**Work to be completed:** Copy the records below in full, keeping each word as it is but omitting the pictures.

Extracted data entries
- Opening Delimiter -
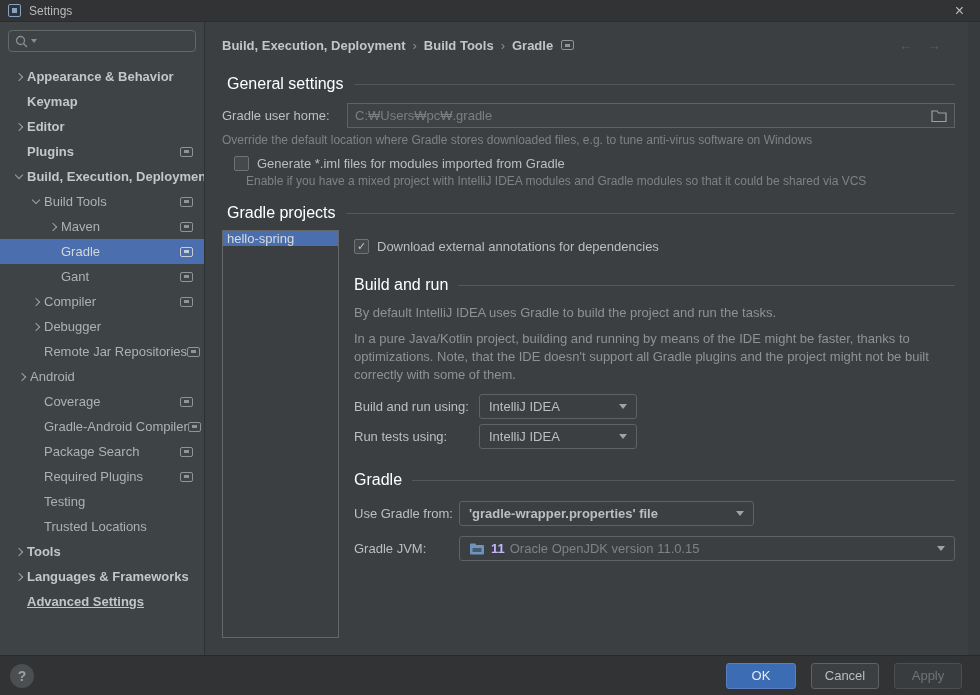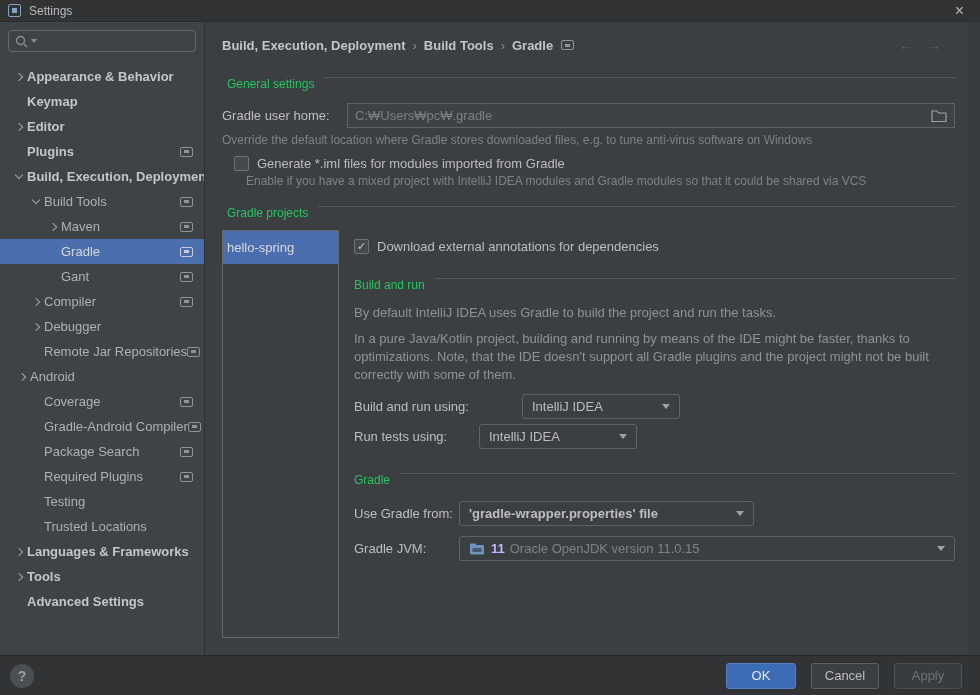--- a/index.html
+++ b/index.html
@@ -48,52 +48,52 @@
   
   .content{flex:1;position:relative;padding:0 25px 0 17px;overflow:hidden;}
   .scroll-track{position:absolute;top:0;right:0;width:12px;height:100%;background:#383b3d;}
   .crumb-row{margin-top:13px;height:20px;display:flex;align-items:center;}
   .breadcrumb{display:flex;align-items:center;font-size:13px;font-weight:bold;color:#c3c6c8;}
   .crumb-sep{margin:0 7px;color:#8a8d8f;font-weight:normal;}
   .breadcrumb .monitor-icon{margin:0 0 0 8px;}
   .nav-arrows{margin-left:auto;margin-right:14px;display:flex;gap:14px;font-size:14px;color:#595d5f;}
   .nav-arrows span{cursor:pointer;}
 
-  .sec-header{display:flex;align-items:flex-start;height:14px;font-size:12px;color:#22c55e;margin-left:5px;}
+  .sec-header{display:flex;align-items:center;height:14px;font-size:16px;color:#ffffff;margin-left:5px;}
   .sec-header .line{flex:1;height:1px;background:#54585a;margin-left:10px;}
   .sh-general{margin-top:22px;}
   .sh-projects{margin-top:18px;}
 
   .row{display:flex;align-items:center;}
   .user-home{margin-top:12px;height:25px;}
   .user-home label{width:125px;flex:none;font-size:13px;color:#bcbec0;}
   .text-field{flex:1;height:25px;border:1px solid var(--border);background:#3f4244;display:flex;align-items:center;padding:0 7px;cursor:text;}
   .field-text{font-size:13px;color:#7b7f82;flex:1;white-space:nowrap;overflow:hidden;}
   .hint{font-size:12px;color:#7e8284;height:14px;line-height:14px;white-space:nowrap;overflow:hidden;}
   .hint-home{margin-top:5px;}
   .cb-row{display:flex;align-items:center;height:16px;}
   .cb-row.iml{margin-top:8px;margin-left:12px;}
   .hint-iml{margin-top:3px;margin-left:24px;}
   .cb{width:15px;height:15px;border:1px solid #6f7375;border-radius:2px;background:#45494b;flex:none;display:inline-flex;align-items:center;justify-content:center;font-size:11px;color:#c7cacc;cursor:pointer;}
   .cb.checked::after{content:"\2713";}
   .cb-label{margin-left:8px;font-size:13px;color:#bcbec0;white-space:nowrap;}
 
   .projects{margin-top:10px;display:flex;}
   .project-list{width:117px;height:408px;border:1px solid #646869;background:var(--content-bg);flex:none;overflow:hidden;}
-  .proj-row{height:33px;display:flex;align-items:center;padding:0 4px;font-size:13px;color:#b3b6b8;cursor:pointer;white-space:nowrap;}
+  .proj-row{height:15px;display:flex;align-items:center;padding:0 4px;font-size:13px;color:#b3b6b8;cursor:pointer;white-space:nowrap;}
   .proj-row.selected{background:var(--selection-blue);color:#d8dadc;}
 
   .panel{flex:1;margin-left:15px;min-width:0;}
   .cb-row.ann{margin-top:8px;}
   .sh-bar,.sh-gradle{margin-top:24px;margin-left:0;}
   .para{font-size:13px;line-height:18px;color:#8f9294;}
   .para1{margin-top:12px;}
   .para2{margin-top:8px;max-width:600px;}
   .form-row{display:flex;align-items:center;height:25px;}
-  .fr-build{margin-top:10px;gap:43px;}
+  .fr-build{margin-top:10px;}
   .fr-tests{margin-top:5px;}
   .fr-from{margin-top:14px;}
   .fr-jvm{margin-top:10px;}
   .form-row label{flex:none;font-size:13px;color:#bcbec0;}
   .lbl-w125{width:125px;}
   .lbl-w105{width:105px;}
   .combo{height:25px;border:1px solid var(--border);border-radius:3px;background:var(--content-bg);display:flex;align-items:center;padding:0 9px;font-size:13px;color:#bcbec0;cursor:pointer;}
   .combo .arrow{margin-left:auto;width:0;height:0;border-left:4px solid transparent;border-right:4px solid transparent;border-top:5px solid #a0a3a5;}
   .w158{width:158px;}
   .w247{width:295px;font-weight:bold;}
@@ -256,29 +256,29 @@
             <span class="tree-label">Testing</span>
           </div>
           <div class="tree-row" style="padding-left: 27px;">
             <span class="chev-box"></span>
             <span class="tree-label">Trusted Locations</span>
           </div>
           <div class="tree-row bold" style="padding-left: 10px;">
             <span class="chev-box">
               <i class="chev right"></i>
             </span>
+            <span class="tree-label">Tools</span>
+          </div>
+          <div class="tree-row bold" style="padding-left: 10px;">
+            <span class="chev-box">
+              <i class="chev right"></i>
+            </span>
             <span class="tree-label">Languages &amp; Frameworks</span>
           </div>
-          <div class="tree-row bold" style="padding-left: 10px;">
-            <span class="chev-box">
-              <i class="chev right"></i>
-            </span>
-            <span class="tree-label">Tools</span>
-          </div>
-          <div class="tree-row bold" style="padding-left: 10px;">
+          <div class="tree-row bold" style="padding-left: 10px; text-decoration: underline;">
             <span class="chev-box"></span>
             <span class="tree-label">Advanced Settings</span>
           </div>
         </div>
     </aside>
 
     <main class="content">
       <div class="scroll-track"></div>
 
       <div class="crumb-row">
- Closing Delimiter -
**Answer to the problem:**
--- a/index.html
+++ b/index.html
@@ -48,52 +48,52 @@
   
   .content{flex:1;position:relative;padding:0 25px 0 17px;overflow:hidden;}
   .scroll-track{position:absolute;top:0;right:0;width:12px;height:100%;background:#383b3d;}
   .crumb-row{margin-top:13px;height:20px;display:flex;align-items:center;}
   .breadcrumb{display:flex;align-items:center;font-size:13px;font-weight:bold;color:#c3c6c8;}
   .crumb-sep{margin:0 7px;color:#8a8d8f;font-weight:normal;}
   .breadcrumb .monitor-icon{margin:0 0 0 8px;}
   .nav-arrows{margin-left:auto;margin-right:14px;display:flex;gap:14px;font-size:14px;color:#595d5f;}
   .nav-arrows span{cursor:pointer;}
 
-  .sec-header{display:flex;align-items:flex-start;height:14px;font-size:12px;color:#22c55e;margin-left:5px;}
+  .sec-header{display:flex;align-items:center;height:14px;font-size:16px;color:#ffffff;margin-left:5px;}
   .sec-header .line{flex:1;height:1px;background:#54585a;margin-left:10px;}
   .sh-general{margin-top:22px;}
   .sh-projects{margin-top:18px;}
 
   .row{display:flex;align-items:center;}
   .user-home{margin-top:12px;height:25px;}
   .user-home label{width:125px;flex:none;font-size:13px;color:#bcbec0;}
   .text-field{flex:1;height:25px;border:1px solid var(--border);background:#3f4244;display:flex;align-items:center;padding:0 7px;cursor:text;}
   .field-text{font-size:13px;color:#7b7f82;flex:1;white-space:nowrap;overflow:hidden;}
   .hint{font-size:12px;color:#7e8284;height:14px;line-height:14px;white-space:nowrap;overflow:hidden;}
   .hint-home{margin-top:5px;}
   .cb-row{display:flex;align-items:center;height:16px;}
   .cb-row.iml{margin-top:8px;margin-left:12px;}
   .hint-iml{margin-top:3px;margin-left:24px;}
   .cb{width:15px;height:15px;border:1px solid #6f7375;border-radius:2px;background:#45494b;flex:none;display:inline-flex;align-items:center;justify-content:center;font-size:11px;color:#c7cacc;cursor:pointer;}
   .cb.checked::after{content:"\2713";}
   .cb-label{margin-left:8px;font-size:13px;color:#bcbec0;white-space:nowrap;}
 
   .projects{margin-top:10px;display:flex;}
   .project-list{width:117px;height:408px;border:1px solid #646869;background:var(--content-bg);flex:none;overflow:hidden;}
-  .proj-row{height:33px;display:flex;align-items:center;padding:0 4px;font-size:13px;color:#b3b6b8;cursor:pointer;white-space:nowrap;}
+  .proj-row{height:15px;display:flex;align-items:center;padding:0 4px;font-size:13px;color:#b3b6b8;cursor:pointer;white-space:nowrap;}
   .proj-row.selected{background:var(--selection-blue);color:#d8dadc;}
 
   .panel{flex:1;margin-left:15px;min-width:0;}
   .cb-row.ann{margin-top:8px;}
   .sh-bar,.sh-gradle{margin-top:24px;margin-left:0;}
   .para{font-size:13px;line-height:18px;color:#8f9294;}
   .para1{margin-top:12px;}
   .para2{margin-top:8px;max-width:600px;}
   .form-row{display:flex;align-items:center;height:25px;}
-  .fr-build{margin-top:10px;gap:43px;}
+  .fr-build{margin-top:10px;}
   .fr-tests{margin-top:5px;}
   .fr-from{margin-top:14px;}
   .fr-jvm{margin-top:10px;}
   .form-row label{flex:none;font-size:13px;color:#bcbec0;}
   .lbl-w125{width:125px;}
   .lbl-w105{width:105px;}
   .combo{height:25px;border:1px solid var(--border);border-radius:3px;background:var(--content-bg);display:flex;align-items:center;padding:0 9px;font-size:13px;color:#bcbec0;cursor:pointer;}
   .combo .arrow{margin-left:auto;width:0;height:0;border-left:4px solid transparent;border-right:4px solid transparent;border-top:5px solid #a0a3a5;}
   .w158{width:158px;}
   .w247{width:295px;font-weight:bold;}
@@ -256,29 +256,29 @@
             <span class="tree-label">Testing</span>
           </div>
           <div class="tree-row" style="padding-left: 27px;">
             <span class="chev-box"></span>
             <span class="tree-label">Trusted Locations</span>
           </div>
           <div class="tree-row bold" style="padding-left: 10px;">
             <span class="chev-box">
               <i class="chev right"></i>
             </span>
+            <span class="tree-label">Tools</span>
+          </div>
+          <div class="tree-row bold" style="padding-left: 10px;">
+            <span class="chev-box">
+              <i class="chev right"></i>
+            </span>
             <span class="tree-label">Languages &amp; Frameworks</span>
           </div>
-          <div class="tree-row bold" style="padding-left: 10px;">
-            <span class="chev-box">
-              <i class="chev right"></i>
-            </span>
-            <span class="tree-label">Tools</span>
-          </div>
-          <div class="tree-row bold" style="padding-left: 10px;">
+          <div class="tree-row bold" style="padding-left: 10px; text-decoration: underline;">
             <span class="chev-box"></span>
             <span class="tree-label">Advanced Settings</span>
           </div>
         </div>
     </aside>
 
     <main class="content">
       <div class="scroll-track"></div>
 
       <div class="crumb-row">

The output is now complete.